Khadijah El-Amin v. Eric K. Shinseki
2013 U.S. Vet. App. LEXIS 73
| Vet. App. | 2013Background
- Khadijah El-Amin’s husband, a Vietnam-era Marine, died in 2006 from hepatic cirrhosis; PTSD disability was at 70% at death.
- Mrs. El-Amin sought VA burial and death benefits, alleging the veteran’s service-connected PTSD aggravated his non-service-connected alcoholism, contributing to cirrhosis and death.
- The Board denied in August 2010, relying largely on a October 2008 VA medical opinion that PTSD did not cause alcoholism.
- The Court issued a memorandum decision in May 2012, then vacated and replaced it with a full opinion in November 2012.
- The Court vacated the Board’s decision and remanded for a new medical opinion addressing aggravation and its impact on cirrhosis, and for possible burial-benefits interconnection.
- The remand directs the Board to obtain a single comprehensive medical opinion (or a suitable qualified opinion) on aggravation and its degree, and to proceed with expeditious readjudication.
Issues
| Issue | Plaintiff's Argument | Defendant's Argument | Held |
|---|---|---|---|
| Does the examiner’s ‘related to factors other than PTSD’ statement prove aggravation? | El-Amin argues it supports aggravation by PTSD. | Secretary argues it only addresses direct causation, not aggravation. | Remand for explicit aggravation opinion. |
| Was the October 2008 examination adequate to decide aggravation and causation? | Examination failed to address aggravation, was not fully explained. | Examination provided reasoning on causal links; adequate under law. | Board erred; need a thorough, reasoned opinion addressing aggravation. |
| Did the Board properly weigh whether PTSD aggravated alcoholism contributing to cirrhosis and death? | AGGRAVATION potentially established; should be weighed, not discarded. | Evidence did not show PTSD-caused alcoholism; agnosticism allowed under current record. | Remand to evaluate aggravation and its impact on cirrhosis. |
| Should burial benefits be remanded as intertwined with death-benefits claim? | Burial benefits denied based on death causation; intertwined with cause-of-death issue. | Burial claim separate but affected by death-benefits decision. | Remand of burial-benefits claim is proper. |
Key Cases Cited
- Allen v. Brown, 7 Vet.App. 439 (1995) (aggravation compensation framework for service-connected and non-service-connected conditions)
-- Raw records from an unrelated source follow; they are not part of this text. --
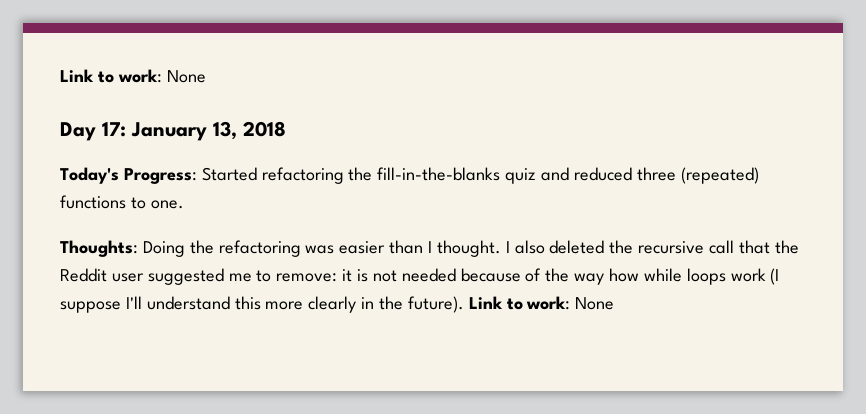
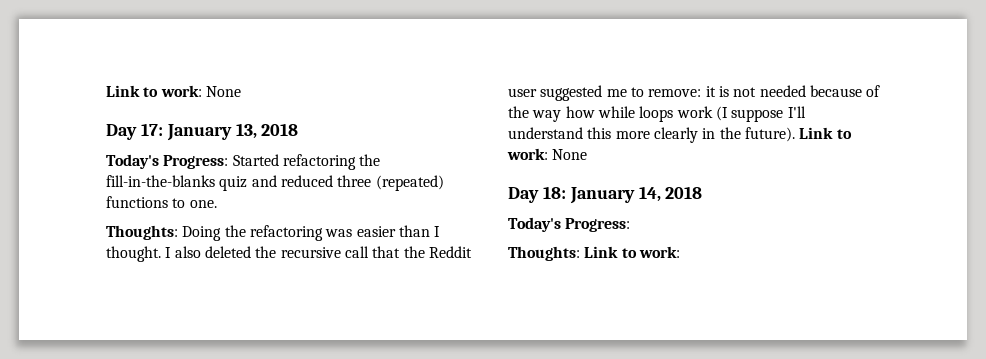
(615, 303) none -> [508,186,703,204] [508,217,631,232] [508,246,680,261] // Day 18: January 14, 2018 // Today's Progress: // Thoughts: Link to work:

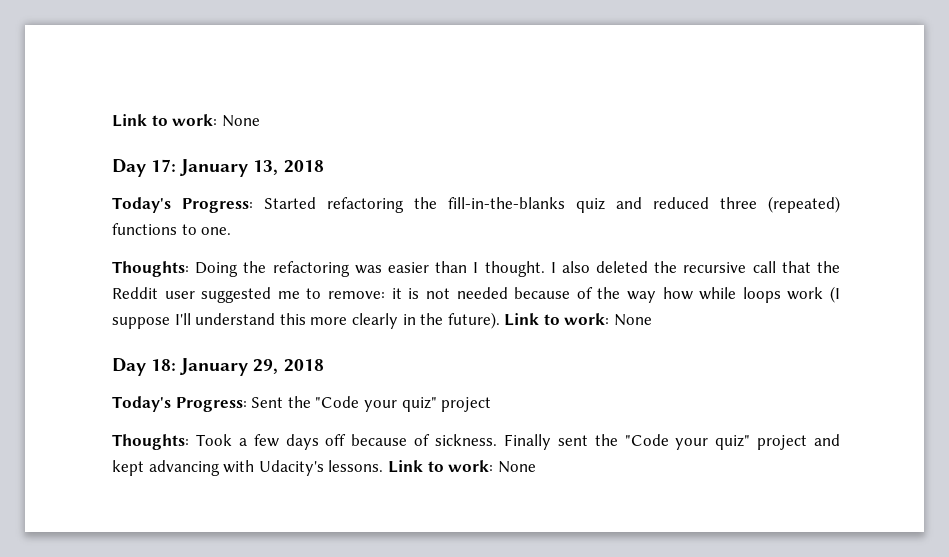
[638,186,703,202] [508,217,631,232] [508,246,680,261] 14, 2018 // Today's Progress: // Thoughts: Link to work: -> [253,359,324,374] [112,396,492,412] [112,434,840,450] [112,460,536,476] 29, 2018 // Today's Progress: Sent the "Code your quiz" project // Thoughts: Took a few days off because of sickness. Finally sent the "Code your quiz" project and kept advancing with Udacity's lessons. Link to work: None

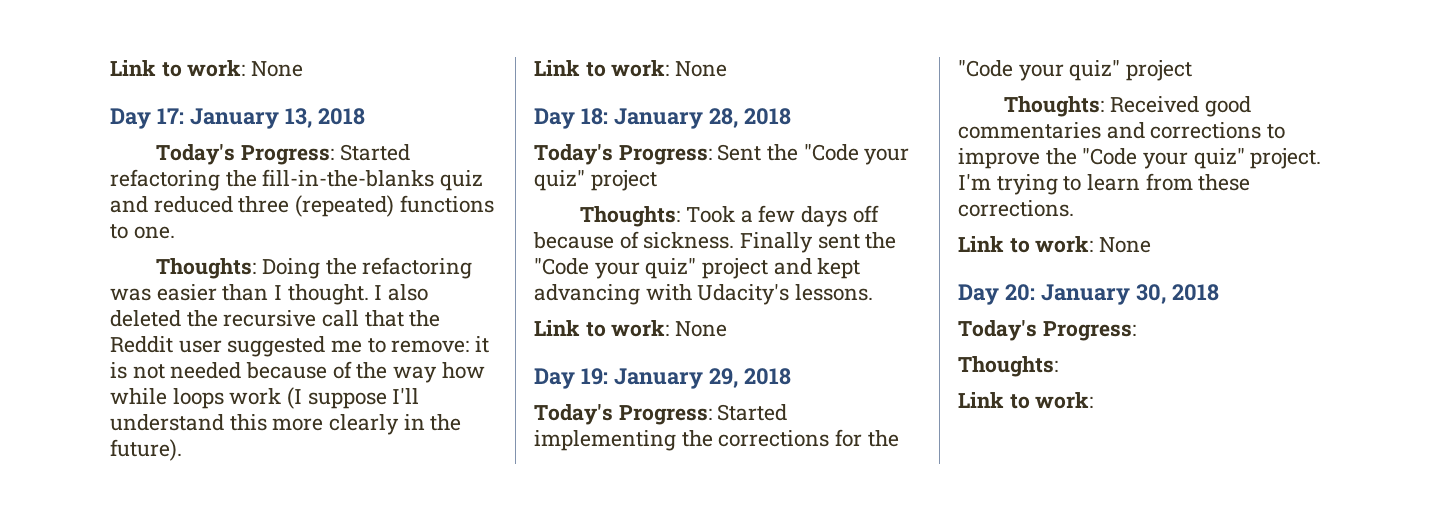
(500, 320) none -> (182, 450) //
[253,359,279,374] 29, -> [708,108,738,128] 28,
[387,460,536,473] Link to work: None -> [534,320,728,337] [534,368,791,389] [534,404,788,425] [534,429,899,451] [958,60,1193,81] [1004,96,1251,117] [958,122,1286,139] [958,148,1322,169] [958,173,1251,195] [958,200,1074,217] [958,236,1152,253] [958,284,1219,305] [958,320,1136,341] [958,356,1058,377] [958,392,1094,409] // Link to work: None // Day 19: January 29, 2018 // Today's Progress: Started implementing the corrections for the "Code your quiz" project // Thoughts: Received good commentaries and corrections to improve the "Code your quiz" project. I'm trying to learn from these corrections. // Link to work: None // Day 20: January 30, 2018 // Today's Progress: // Thoughts: // Link to work:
- D'Aries v. Peake, 22 Vet.App. 97 (2008) (clear error standard for factual findings; need adequate medical opinion)
- Nieves-Rodriguez v. Peake, 22 Vet.App. 295 (2008) (reasoned medical explanations are needed in medical opinions)
- Green v. Derwinski, 1 Vet.App. 121 (1991) (adequacy of medical examinations and consideration of prior history)
- Stefl v. Nicholson, 21 Vet.App. 120 (2007) (medical opinions must describe disability in detail with rationale)
- Bowling v. Principi, 15 Vet.App. 1 (2001) (duty to return inadequate examinations for proper evaluation)
- Gilbert v. Derwinski, 1 Vet.App. 49 (1990) (two permissible views of evidence; not clearly erroneous)
- Bielby v. Brown, 7 Vet.App. 260 (1994) (limits of independent medical opinions tainted by constrained inquiries)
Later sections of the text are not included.